The U.S. Department of Justice Report on the Ferguson, Missouri police department (FPD) makes clear that the City of Ferguson made raising revenue the primary objective of the FPD and the Ferguson court system. In budgets, memos, emails, commands to police and meeting minutes, the DOJ found an explicit collective program to fund city operations with traffic and parking tickets and public safety fines for minor offenses such as not keeping a tidy lawn. The DOJ documents that Ferguson’s fines are much higher than other Missouri cities of the same size, as are the percentage of all city revenues that comes from fining citizens.
Rural counties in Texas, West Virginia and elsewhere have long had a history of stopping those driving cars with out-of-state plates to pump up the local treasury. Ferguson has taken this gambit one step further by going after its own citizens.
But no one should be surprised or shocked to learn that the Ferguson, Missouri city government financed its operations on the backs of the poor and middle class. It happens all the time, although usually not with the overtly racist element. When municipalities use tax dollars to build new stadiums with more luxury boxes but fewer cheap seats, as happened in New York, Pittsburgh, Milwaukee and elsewhere, it represents a convoluted form of taxing the poor and middle class to fund municipal benefits to the wealthy. When states and local governments decide to fund activities by issuing bonds that constitute safe investments for rich folk and pay off those bonds through taxing everyone, it’s another complicated way to shift financing burdens to the poor and middle class. The report of the National Commission on Fiscal Responsibility and Reform a few years back didn’t suggest much to help balance the budget but did propose giving rich folk big fat tax breaks while increasing taxes on the poor and middle class, thus shifting to the latter the burden of paying for government. The net effect of the several tax breaks and tax hikes over the past 35 years has been to make the poor and middle class pay a larger share of the cost of government and government services.

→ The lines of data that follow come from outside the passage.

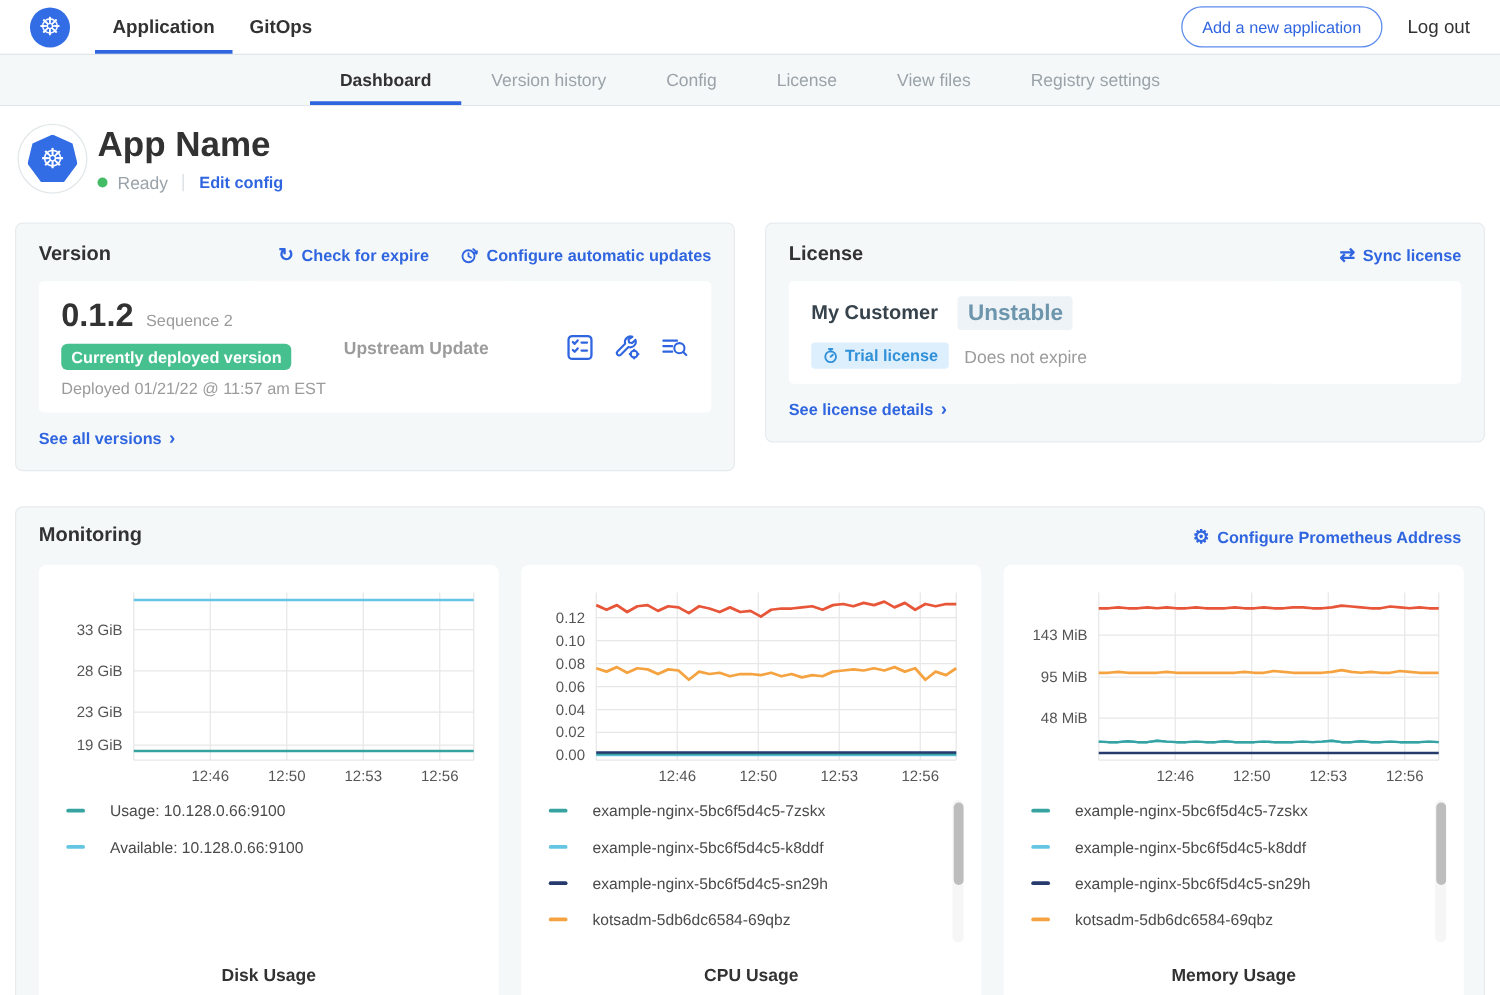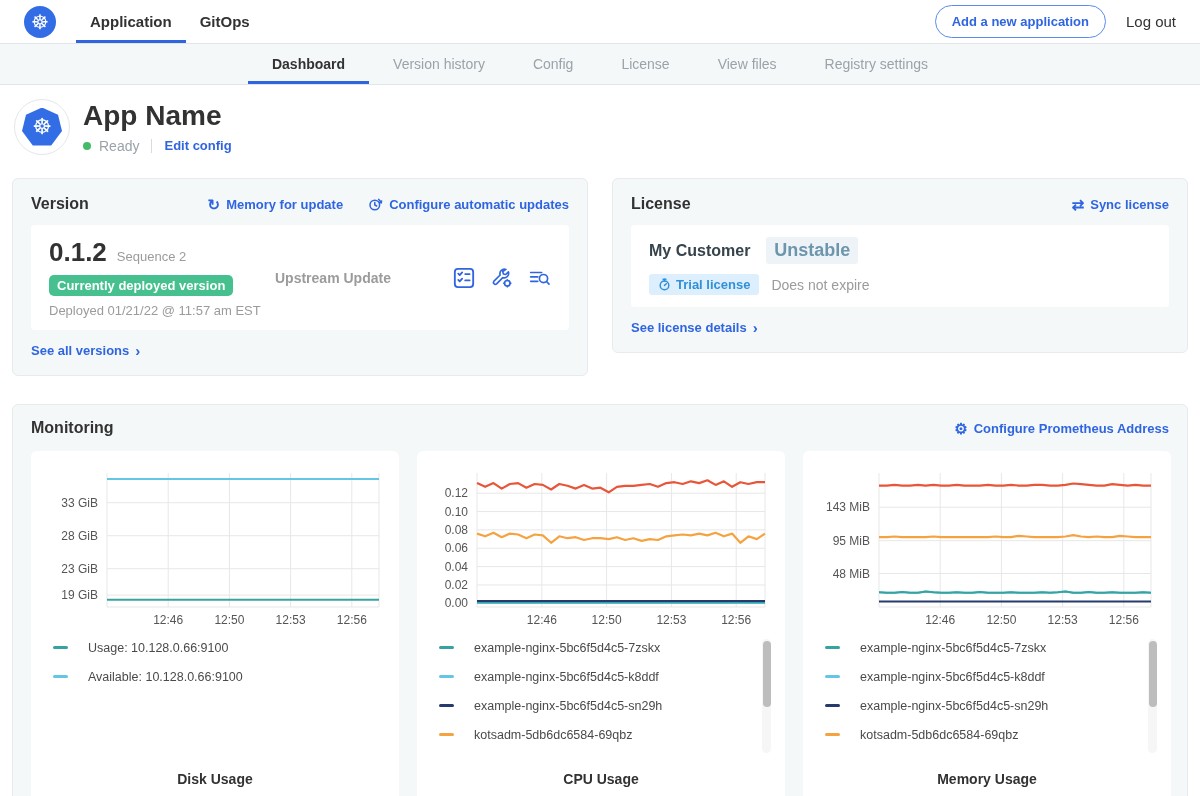--- a/index.html
+++ b/index.html
@@ -8,39 +8,39 @@
 
   
   .topnav { height:43px; display:flex; align-items:stretch; padding:0 24px; background:#fff; }
   .brand { display:flex; align-items:center; margin-right:20px; cursor:pointer; }
   .k8s-circle { width:32px; height:32px; border-radius:50%; background:#326de6;
     display:flex; align-items:center; justify-content:center; color:#fff; font-size:20px; line-height:1; }
   .topnav-tab { display:flex; align-items:center; padding:0 14px; font-size:15px; font-weight:700;
     color:#323232; border-bottom:3px solid transparent; padding-top:3px; cursor:pointer; }
   .topnav-tab.active { border-bottom-color:#3065e0; }
   .topnav-right { margin-left:auto; display:flex; align-items:center; gap:20px; }
-  .pill-btn { border:1px solid #5b8bee; color:#3065e0; font-size:13px; font-weight:700;
+  .pill-btn { border:1px solid #5b8bee; color:#3065e0; font-size:13px; font-weight:400;
     padding:8px 16px; border-radius:18px; background:#fff; cursor:pointer; }
   .logout { font-size:15px; color:#323232; cursor:pointer; }
 
   
   .subnav { height:42px; background:#f5f8f9; border-top:1px solid #e2e6e9; border-bottom:1px solid #e2e6e9;
     display:flex; justify-content:center; align-items:stretch; }
   .subnav-item { display:flex; align-items:center; padding:0 24px; font-size:14px; color:#9aa3a9;
     border-bottom:3px solid transparent; padding-top:3px; cursor:pointer; }
   .subnav-item.active { color:#323232; font-weight:700; border-bottom-color:#3065e0; }
 
   
   .app-header { display:flex; align-items:center; padding:14px 14px 16px 14px; background:#fff; height:85px; }
   .app-avatar { width:56px; height:56px; border-radius:50%; border:1px solid #e2e7ea; background:#fff;
     display:flex; align-items:center; justify-content:center; }
   .heptagon { width:40px; height:38px; background:#326de6;
     clip-path:polygon(50% 0%, 90% 19%, 100% 62%, 73% 100%, 27% 100%, 0% 62%, 10% 19%);
     display:flex; align-items:center; justify-content:center; color:#fff; font-size:22px; line-height:1; }
-  .app-title-block { margin-left:13px; }
+  .app-title-block { margin-left:8px; }
   .app-name { font-size:28px; font-weight:700; color:#323232; }
   .app-status-row { display:flex; align-items:center; gap:8px; margin-top:6px; }
   .status-dot { width:8px; height:8px; border-radius:50%; background:#44bb66; }
   .status-text { font-size:14px; color:#9aa3a9; }
   .vdiv { width:1px; height:14px; background:#d7dcdf; margin:0 4px; }
   .link { color:#3065e0; font-weight:700; font-size:13px; cursor:pointer; text-decoration:none;
     display:inline-flex; align-items:center; gap:6px; }
   .chev { font-size:15px; font-weight:700; }
 
   
@@ -137,21 +137,21 @@
 </div>
 
 <div class="cards-row">
 
   <div class="card" id="version-card">
     <div class="card-head">
       <div class="card-title">Version</div>
       <div class="card-actions">
         <span class="link">
           <span class="gi">↻</span>
-          <span>Memory for update</span>
+          <span>Check for expire</span>
         </span>
         <span class="link">
           <svg class="icon" width="16" height="16" viewBox="0 0 16 16">
             <circle cx="7.8" cy="9" r="4.8"></circle>
             <path d="M7.8 6.6v2.4l1.9 1"></path>
             <path d="M11.6 3.3a6.4 6.4 0 0 1 2.6 3.4"></path>
             <path d="M14.6 5l-.4 1.8-1.7-.5"></path>
           </svg>
           <span>Configure automatic updates</span>
         </span>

These and other mechanisms for making the poor and middle class pay more are far more subtle than the naked wealth grab we have seen in Ferguson. The headlines in the DOJ report depict a contemporary version of highway robbery:
- FPD Engages in a Pattern of Unconstitutional Stops and Arrests in Violation of the Fourth Amendment
- FPD Engages in a Pattern of First Amendment Violations
- FPD Engages in a Pattern of Excessive Force in Violation of the Fourth Amendment
- Court Practices Impose Substantial and Unnecessary Barriers to the Challenge or Resolution of Municipal Code Violations
- The Court Imposes Unduly Harsh Penalties for Missed Payments or Appearances
We can assume that city officials knew that Afro-Americans were arrested and fined at a much higher rate than their representation in the population, but it doesn’t matter one way or the other: the result of using the criminal justice system as a source of revenue and overtly discriminating against blacks in arrests and court treatment pretty much defines the kind of institutional racism that transcends whatever laws are in place to protect against discrimination.